[Data records]
------------------------------------------------------------
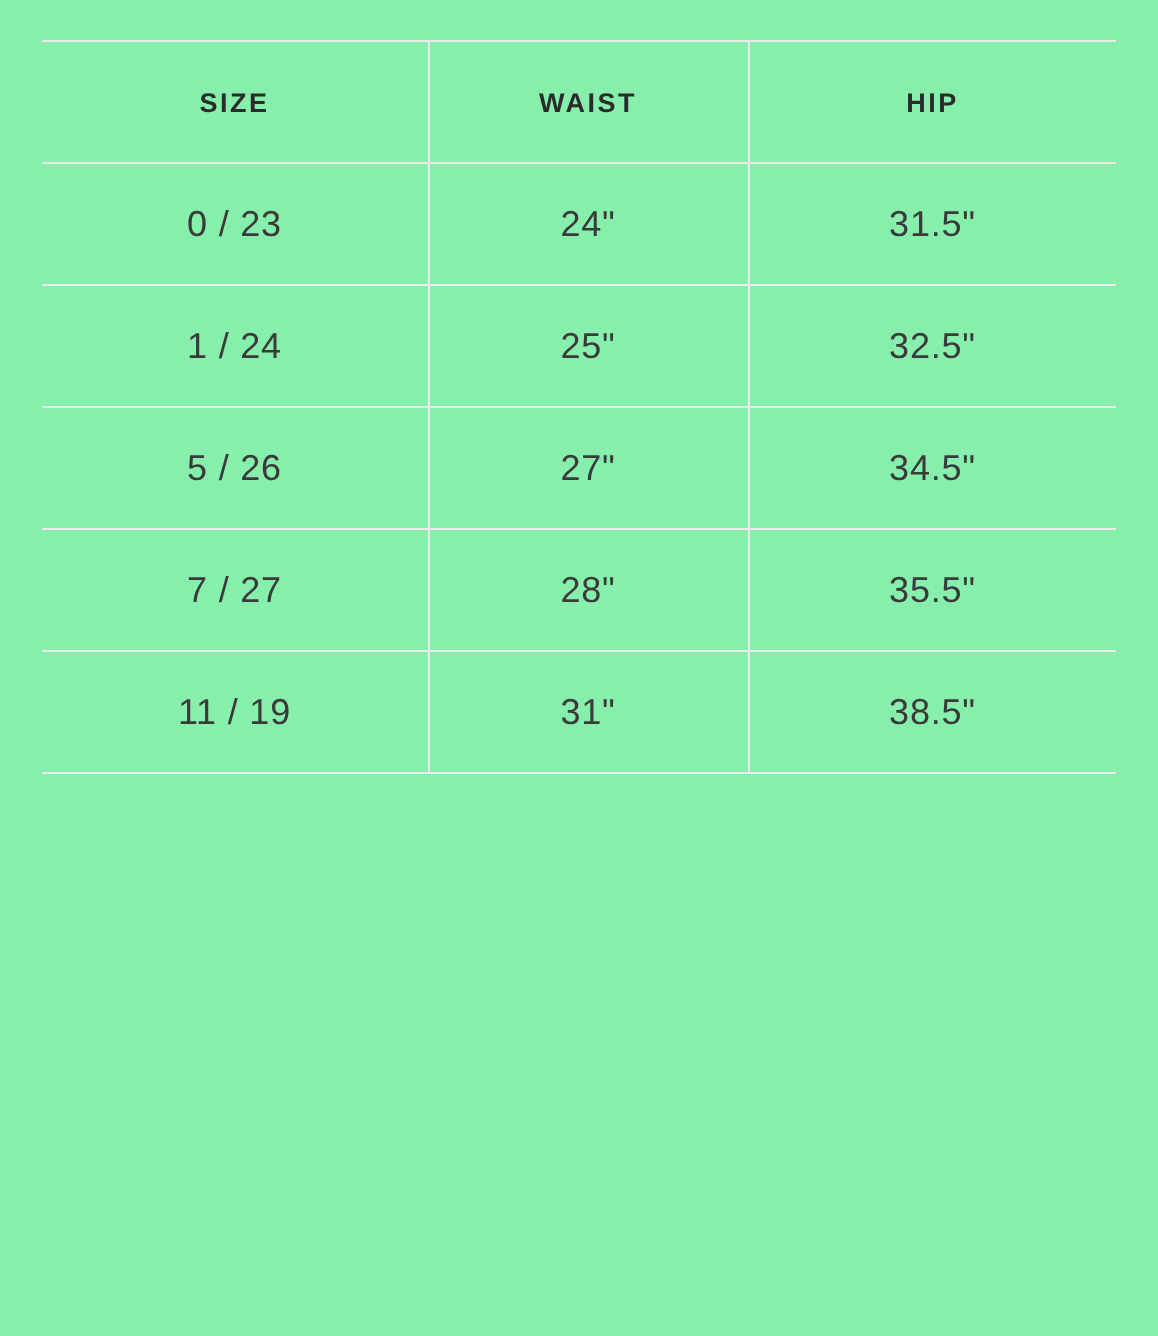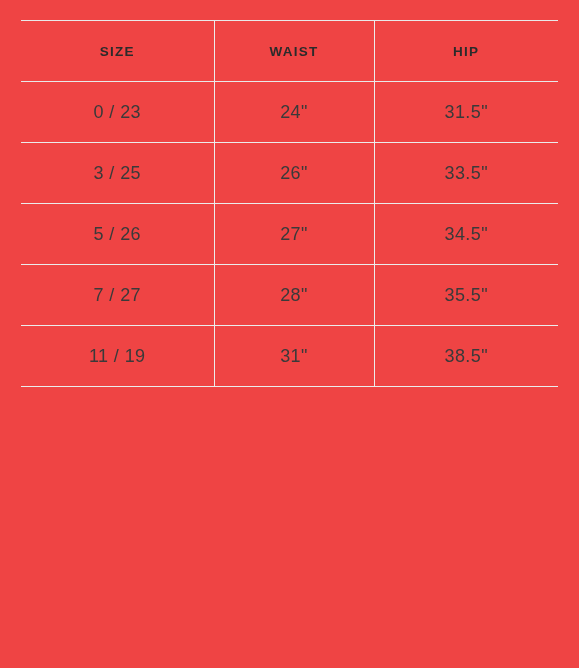--- a/index.html
+++ b/index.html
@@ -19,7 +19,7 @@
     position: relative;
     width: 579px;
     height: 668px;
-    background: #ef4444;
+    background: #86efac;
   }
 
   

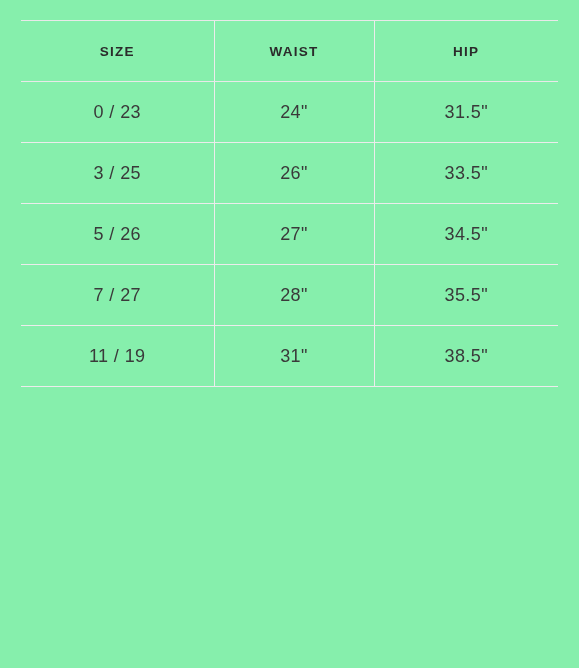--- a/index.html
+++ b/index.html
@@ -108,6 +108,11 @@
         <td class="div-l">31.5"</td>
       </tr>
       <tr>
+        <td>1 / 24</td>
+        <td class="div-l">25"</td>
+        <td class="div-l">32.5"</td>
+      </tr>
+      <tr>
         <td>3 / 25</td>
         <td class="div-l">26"</td>
         <td class="div-l">33.5"</td>

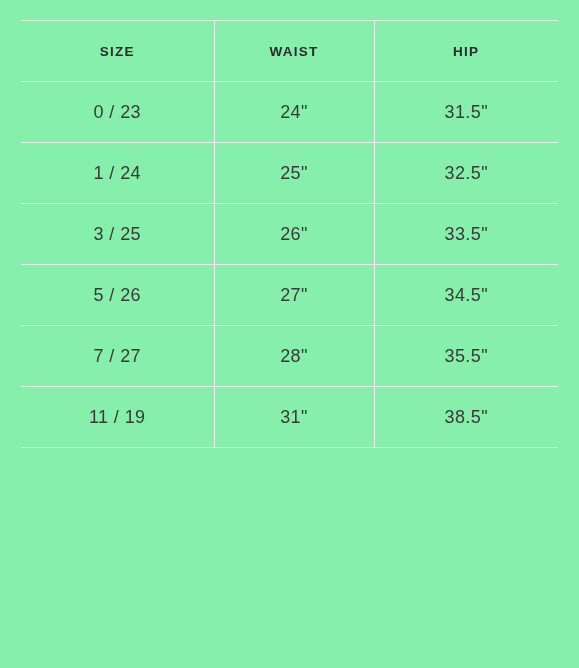--- a/index.html
+++ b/index.html
@@ -113,11 +113,6 @@
         <td class="div-l">32.5"</td>
       </tr>
       <tr>
-        <td>3 / 25</td>
-        <td class="div-l">26"</td>
-        <td class="div-l">33.5"</td>
-      </tr>
-      <tr>
         <td>5 / 26</td>
         <td class="div-l">27"</td>
         <td class="div-l">34.5"</td>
------------------------------------------------------------
### [TASK DIRECTIONS]
Output each record above exactly; omit the images.

### [RESULT FOR THIS EXERCISE]
--- a/index.html
+++ b/index.html
@@ -19,7 +19,7 @@
     position: relative;
     width: 579px;
     height: 668px;
-    background: #ef4444;
+    background: #86efac;
   }
 
   

--- a/index.html
+++ b/index.html
@@ -108,6 +108,11 @@
         <td class="div-l">31.5"</td>
       </tr>
       <tr>
+        <td>1 / 24</td>
+        <td class="div-l">25"</td>
+        <td class="div-l">32.5"</td>
+      </tr>
+      <tr>
         <td>3 / 25</td>
         <td class="div-l">26"</td>
         <td class="div-l">33.5"</td>

--- a/index.html
+++ b/index.html
@@ -113,11 +113,6 @@
         <td class="div-l">32.5"</td>
       </tr>
       <tr>
-        <td>3 / 25</td>
-        <td class="div-l">26"</td>
-        <td class="div-l">33.5"</td>
-      </tr>
-      <tr>
         <td>5 / 26</td>
         <td class="div-l">27"</td>
         <td class="div-l">34.5"</td>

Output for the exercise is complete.